▸ Instructions to follow
Set down the data below without change, skipping the pictures it holds.

>>

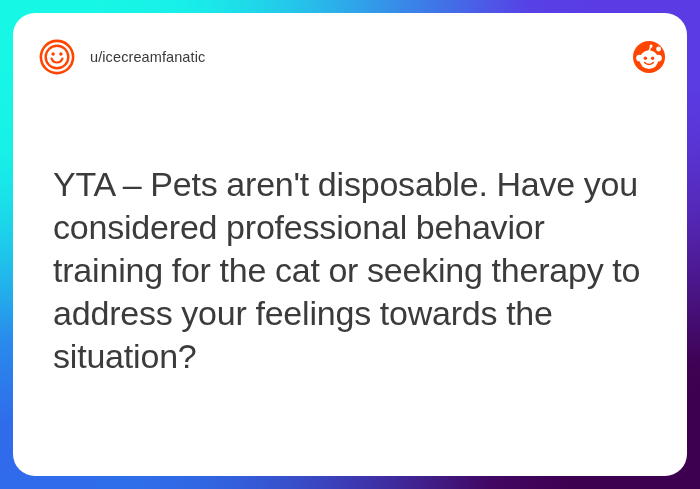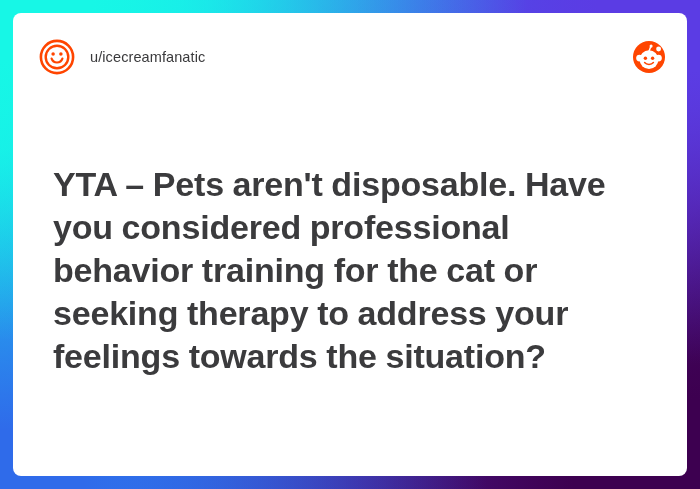--- a/index.html
+++ b/index.html
@@ -28,21 +28,21 @@
       linear-gradient(118deg, #12F5E6 0%, #1FC9F2 22%, #2F7BF0 44%, #4B45E6 64%, #5A1FB0 84%, #380047 100%);
     padding: 13px;
   }
 
   
   #card {
     position: relative;
     width: 674px;
     height: 463px;
     background: #FFFFFF;
-    border-radius: 8px;
+    border-radius: 22px;
     box-sizing: border-box;
     overflow: hidden;
   }
 
   
   #card-header {
     position: absolute;
     left: 0;
     top: 0;
     right: 0;
@@ -80,21 +80,21 @@
     position: absolute;
     left: 40px;
     right: 36px;
     top: 150px;
   }
   #post-text {
     font-size: 34px;
     line-height: 43px;
     color: #3B3B3D;
     letter-spacing: -0.2px;
-    font-weight: 700;
+    font-weight: 400;
     margin: 0;
     word-spacing: -0.5px;
   }
 </style>
 </head>
 <body>
 
 <div id="canvas">
 
   <div id="card">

<<

▸ Result of the task
--- a/index.html
+++ b/index.html
@@ -28,21 +28,21 @@
       linear-gradient(118deg, #12F5E6 0%, #1FC9F2 22%, #2F7BF0 44%, #4B45E6 64%, #5A1FB0 84%, #380047 100%);
     padding: 13px;
   }
 
   
   #card {
     position: relative;
     width: 674px;
     height: 463px;
     background: #FFFFFF;
-    border-radius: 8px;
+    border-radius: 22px;
     box-sizing: border-box;
     overflow: hidden;
   }
 
   
   #card-header {
     position: absolute;
     left: 0;
     top: 0;
     right: 0;
@@ -80,21 +80,21 @@
     position: absolute;
     left: 40px;
     right: 36px;
     top: 150px;
   }
   #post-text {
     font-size: 34px;
     line-height: 43px;
     color: #3B3B3D;
     letter-spacing: -0.2px;
-    font-weight: 700;
+    font-weight: 400;
     margin: 0;
     word-spacing: -0.5px;
   }
 </style>
 </head>
 <body>
 
 <div id="canvas">
 
   <div id="card">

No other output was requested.